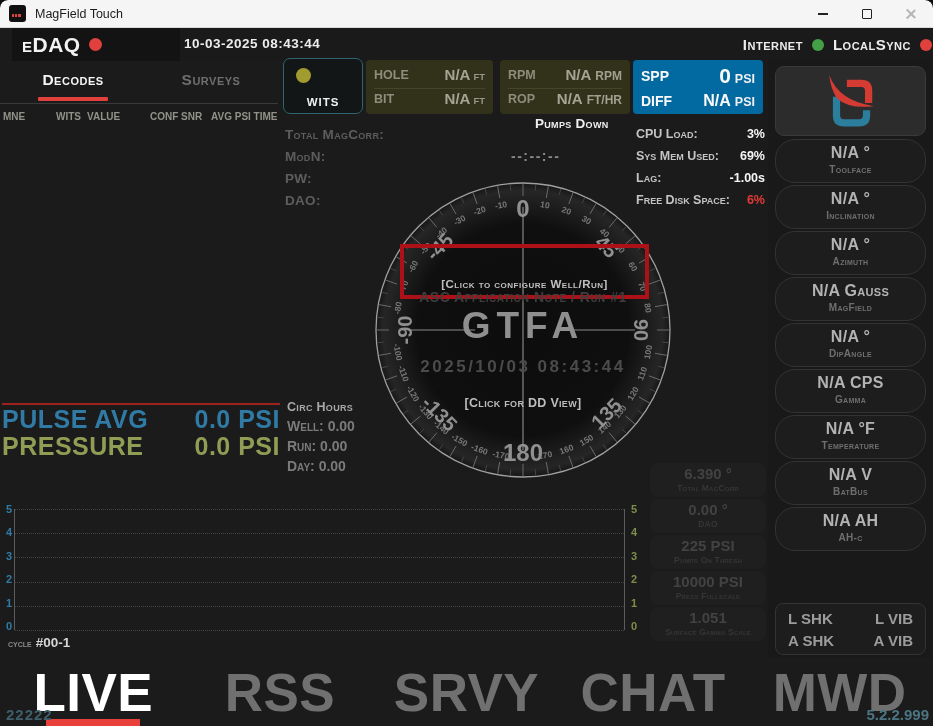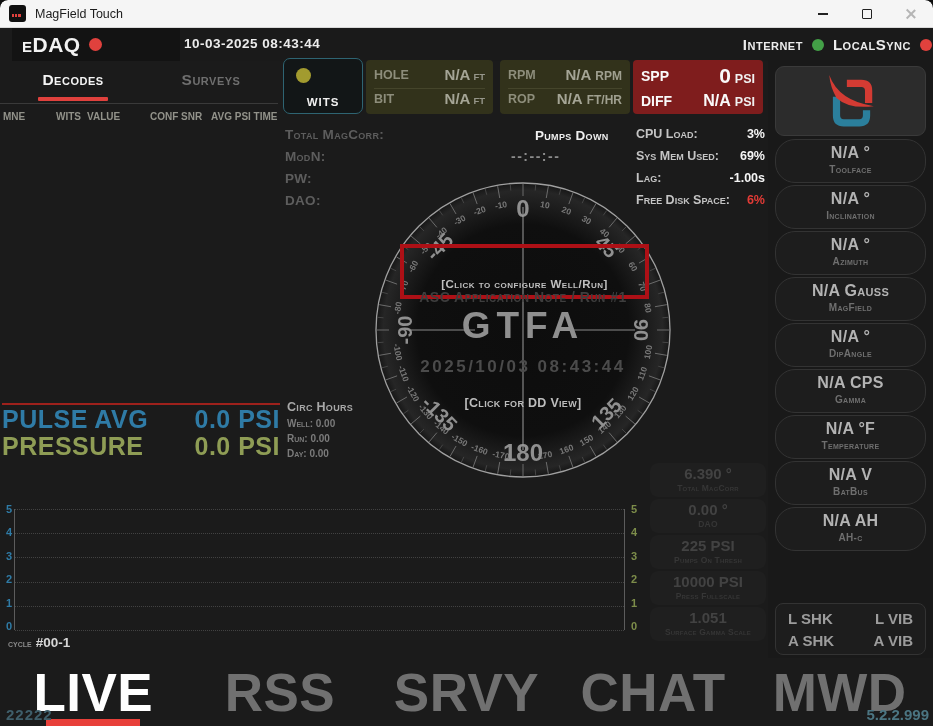--- a/index.html
+++ b/index.html
@@ -50,7 +50,7 @@
   
   .gbox { position:absolute; top:60px; height:54px; border-radius:4px; padding:2px 8px; display:flex; flex-direction:column; justify-content:space-evenly; }
   .gbox.olive { background:#32321b; }
-  .gbox.dark { background:#7f1d1d; }
+  .gbox.dark { background:#0369a1; }
   .grow { display:flex; justify-content:space-between; align-items:center; white-space:nowrap; }
   .grow + .grow { border-top:1px solid #45452b; padding-top:1px; }
   .gbox.dark .grow + .grow { border-top:none; }

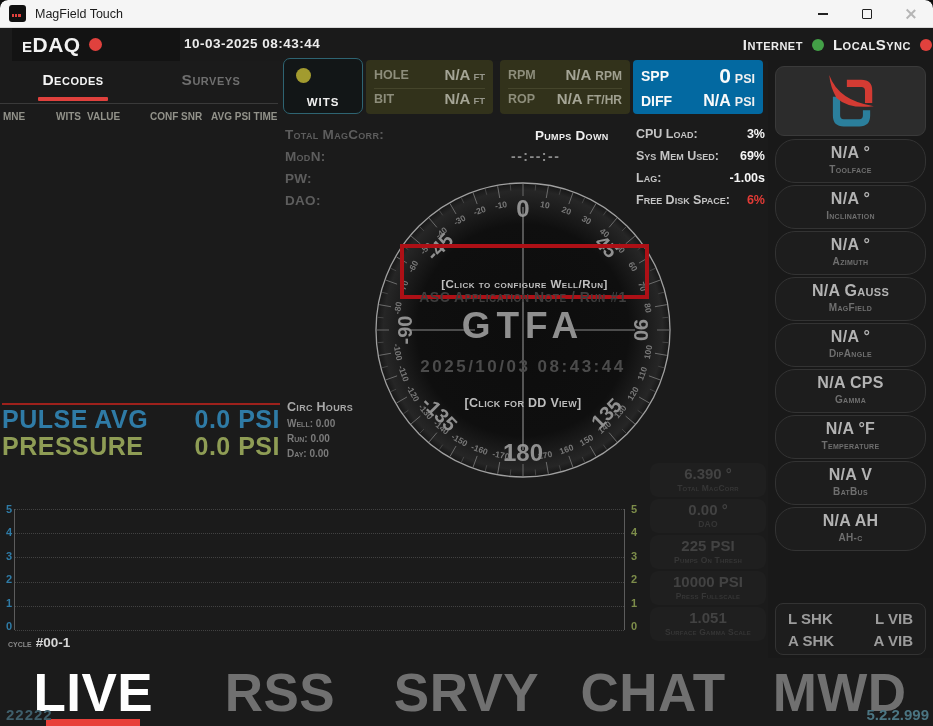--- a/index.html
+++ b/index.html
@@ -66,7 +66,7 @@
   
   .dinfo-label { position:absolute; left:285px; font-size:13.5px; font-weight:700; color:#5d5d5d; letter-spacing:0.3px; }
   .modn-value { position:absolute; left:511px; top:148px; font-size:14px; font-weight:700; color:#8c8c8c; letter-spacing:1.5px; }
-  .pumps { position:absolute; left:535px; top:128px; font-size:13.5px; font-weight:700; color:#efefef; letter-spacing:0.3px; }
+  .pumps { position:absolute; left:535px; top:116px; font-size:13.5px; font-weight:700; color:#efefef; letter-spacing:0.3px; }
   .sysstats { position:absolute; left:636px; top:127px; width:129px; }
   .sysrow { display:flex; justify-content:space-between; height:22px; align-items:flex-start; white-space:nowrap; }
   .syslabel { font-size:12.5px; font-weight:700; color:#c4c4c4; }

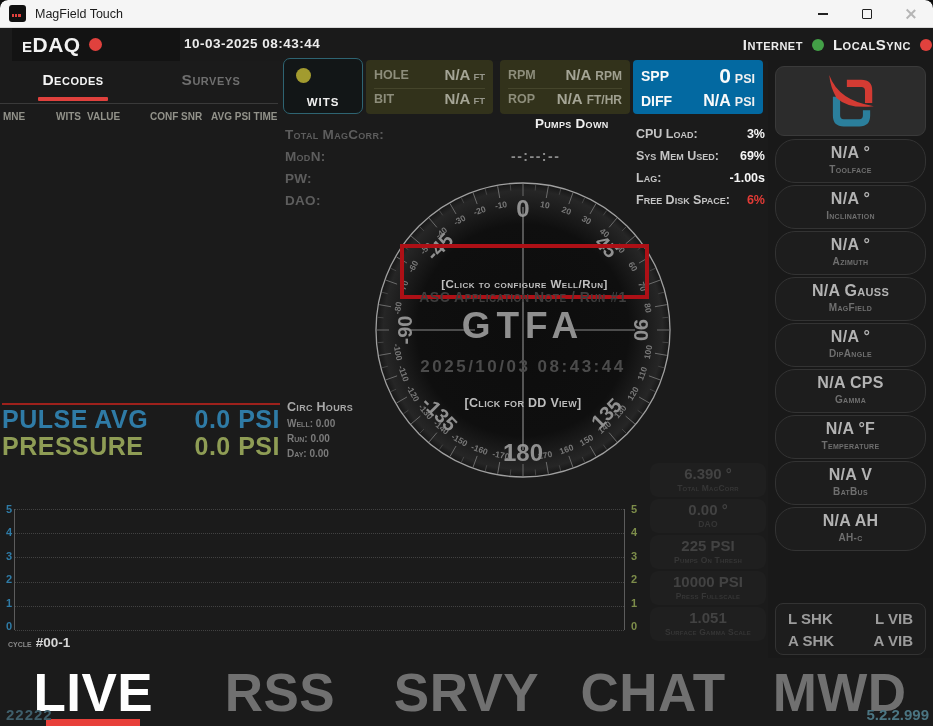--- a/index.html
+++ b/index.html
@@ -92,7 +92,7 @@
 
   .circ { position:absolute; left:287px; top:400px; width:90px; }
   .circ-title { font-size:12.5px; font-weight:700; color:#a8a8a8; letter-spacing:0.3px; }
-  .circ-row { font-size:10px; font-weight:700; color:#7b7b7b; margin-top:4px; white-space:nowrap; }
+  .circ-row { font-size:14px; font-weight:700; color:#7b7b7b; margin-top:4px; white-space:nowrap; }
 
   
   .axis-gutter { position:absolute; top:503px; height:129px; display:flex; flex-direction:column; justify-content:space-between; font-size:11px; font-weight:700; }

> Task brief:
Line by line, give the material above again exactly, but without any pictures.

> Exercise response:
--- a/index.html
+++ b/index.html
@@ -50,7 +50,7 @@
   
   .gbox { position:absolute; top:60px; height:54px; border-radius:4px; padding:2px 8px; display:flex; flex-direction:column; justify-content:space-evenly; }
   .gbox.olive { background:#32321b; }
-  .gbox.dark { background:#7f1d1d; }
+  .gbox.dark { background:#0369a1; }
   .grow { display:flex; justify-content:space-between; align-items:center; white-space:nowrap; }
   .grow + .grow { border-top:1px solid #45452b; padding-top:1px; }
   .gbox.dark .grow + .grow { border-top:none; }

--- a/index.html
+++ b/index.html
@@ -66,7 +66,7 @@
   
   .dinfo-label { position:absolute; left:285px; font-size:13.5px; font-weight:700; color:#5d5d5d; letter-spacing:0.3px; }
   .modn-value { position:absolute; left:511px; top:148px; font-size:14px; font-weight:700; color:#8c8c8c; letter-spacing:1.5px; }
-  .pumps { position:absolute; left:535px; top:128px; font-size:13.5px; font-weight:700; color:#efefef; letter-spacing:0.3px; }
+  .pumps { position:absolute; left:535px; top:116px; font-size:13.5px; font-weight:700; color:#efefef; letter-spacing:0.3px; }
   .sysstats { position:absolute; left:636px; top:127px; width:129px; }
   .sysrow { display:flex; justify-content:space-between; height:22px; align-items:flex-start; white-space:nowrap; }
   .syslabel { font-size:12.5px; font-weight:700; color:#c4c4c4; }

--- a/index.html
+++ b/index.html
@@ -92,7 +92,7 @@
 
   .circ { position:absolute; left:287px; top:400px; width:90px; }
   .circ-title { font-size:12.5px; font-weight:700; color:#a8a8a8; letter-spacing:0.3px; }
-  .circ-row { font-size:10px; font-weight:700; color:#7b7b7b; margin-top:4px; white-space:nowrap; }
+  .circ-row { font-size:14px; font-weight:700; color:#7b7b7b; margin-top:4px; white-space:nowrap; }
 
   
   .axis-gutter { position:absolute; top:503px; height:129px; display:flex; flex-direction:column; justify-content:space-between; font-size:11px; font-weight:700; }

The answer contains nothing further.